Within the entries below, the lines from the one with "Energy Feelings Algarroba" through the one with "total: 888.98 -> 898.22" are to be set down exactly, both ends kept.

+++ Extracted material

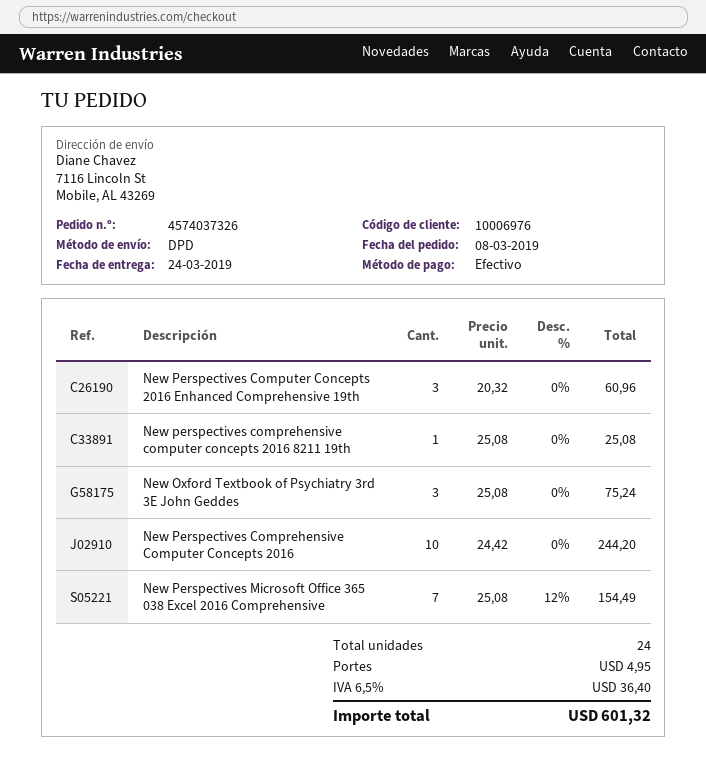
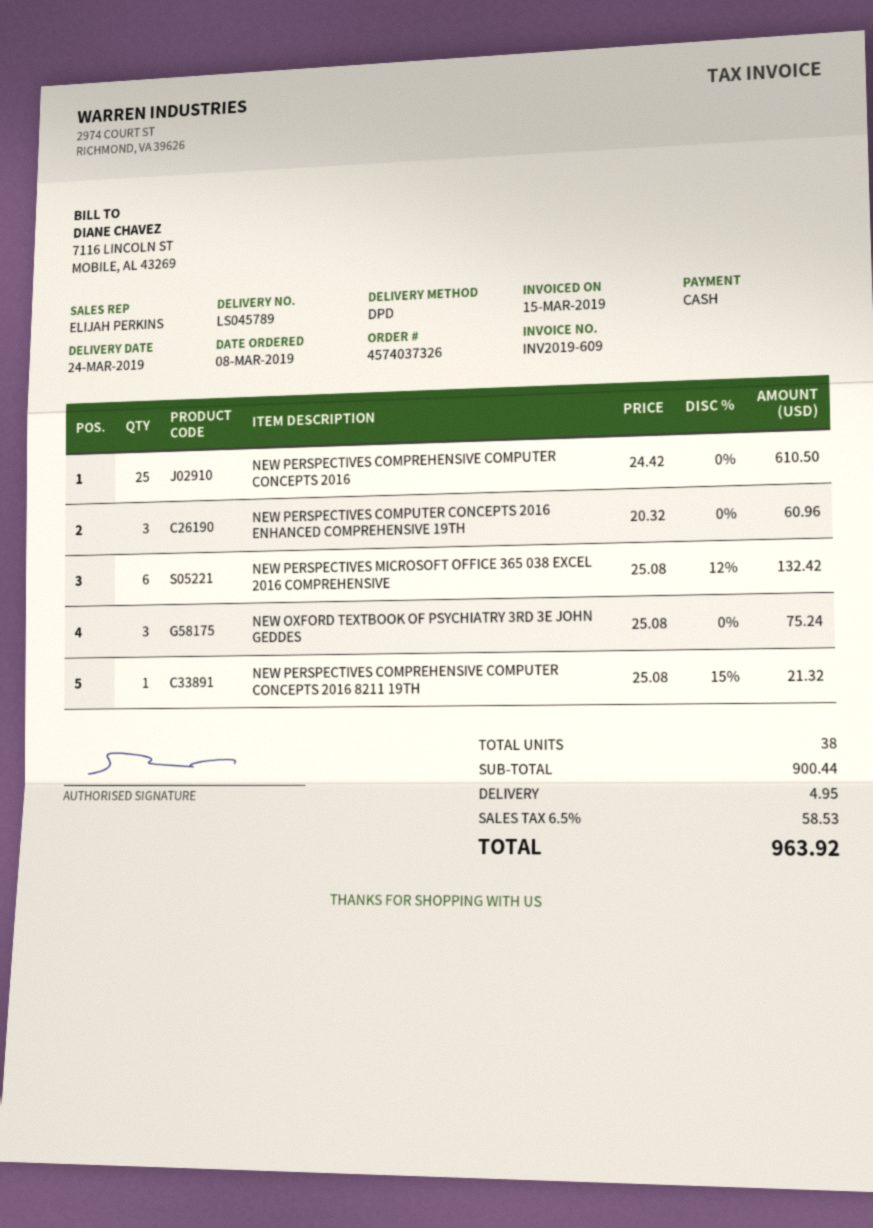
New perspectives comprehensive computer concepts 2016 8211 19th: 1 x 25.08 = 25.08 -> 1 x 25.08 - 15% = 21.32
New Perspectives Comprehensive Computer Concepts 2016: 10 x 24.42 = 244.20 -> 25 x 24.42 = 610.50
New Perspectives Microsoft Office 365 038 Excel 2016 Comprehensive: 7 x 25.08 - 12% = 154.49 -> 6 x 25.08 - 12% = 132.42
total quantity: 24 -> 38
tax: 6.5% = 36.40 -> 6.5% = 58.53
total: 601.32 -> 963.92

++++++
+++ Extracted material

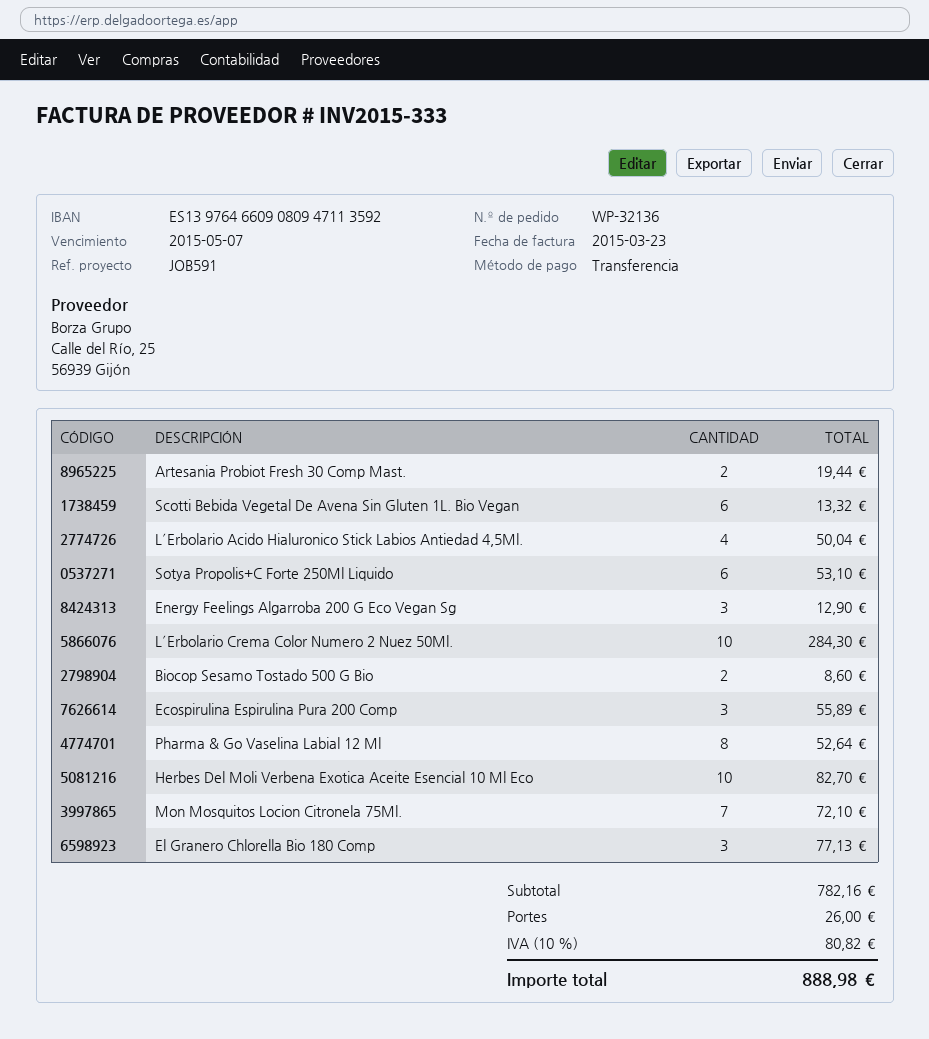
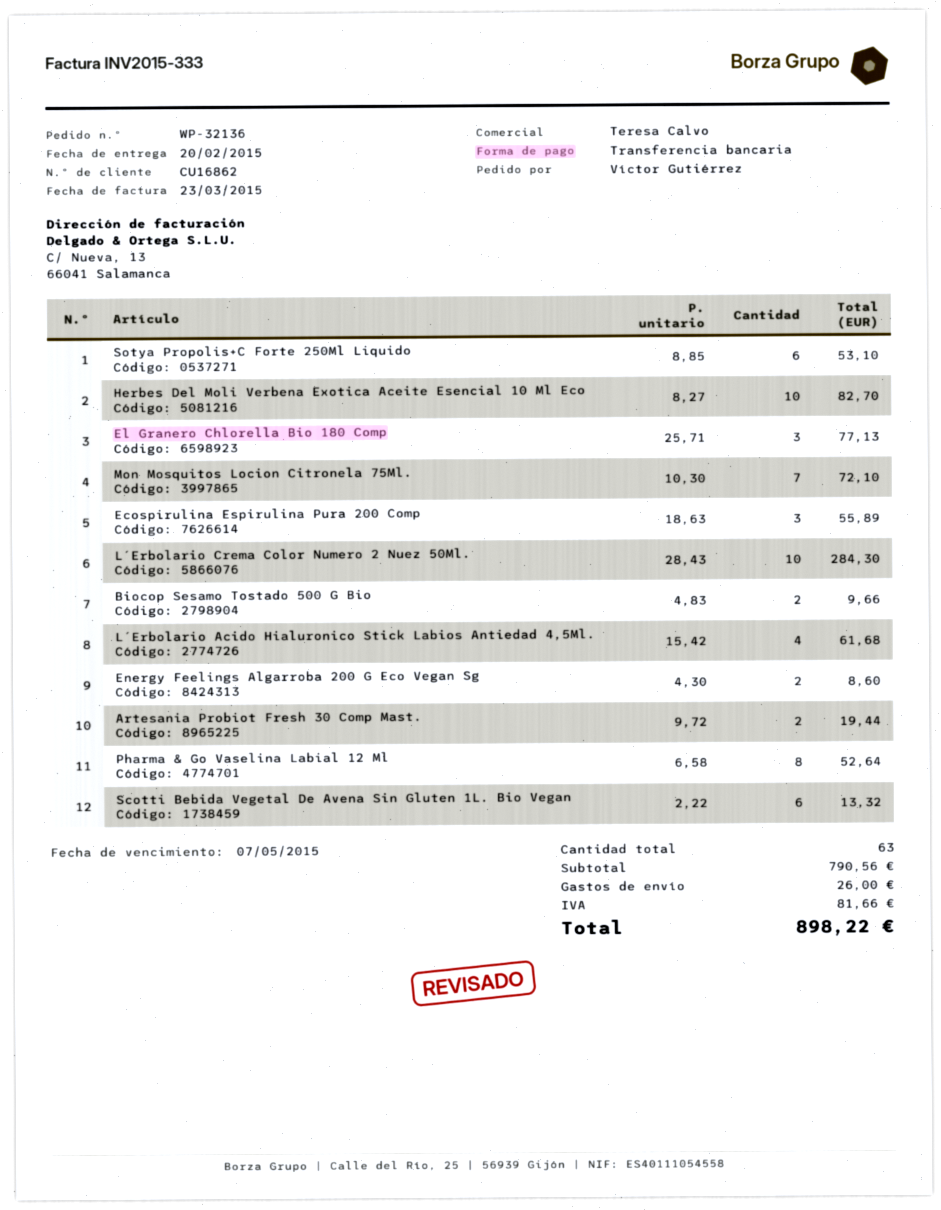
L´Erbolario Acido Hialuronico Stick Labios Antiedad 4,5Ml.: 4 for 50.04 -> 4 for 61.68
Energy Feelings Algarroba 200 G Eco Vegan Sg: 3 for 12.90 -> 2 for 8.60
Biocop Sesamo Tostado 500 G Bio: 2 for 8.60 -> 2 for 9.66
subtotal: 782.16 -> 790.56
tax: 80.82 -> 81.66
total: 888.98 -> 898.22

++++++

Answer to this problem
Energy Feelings Algarroba 200 G Eco Vegan Sg: 3 for 12.90 -> 2 for 8.60
Biocop Sesamo Tostado 500 G Bio: 2 for 8.60 -> 2 for 9.66
subtotal: 782.16 -> 790.56
tax: 80.82 -> 81.66
total: 888.98 -> 898.22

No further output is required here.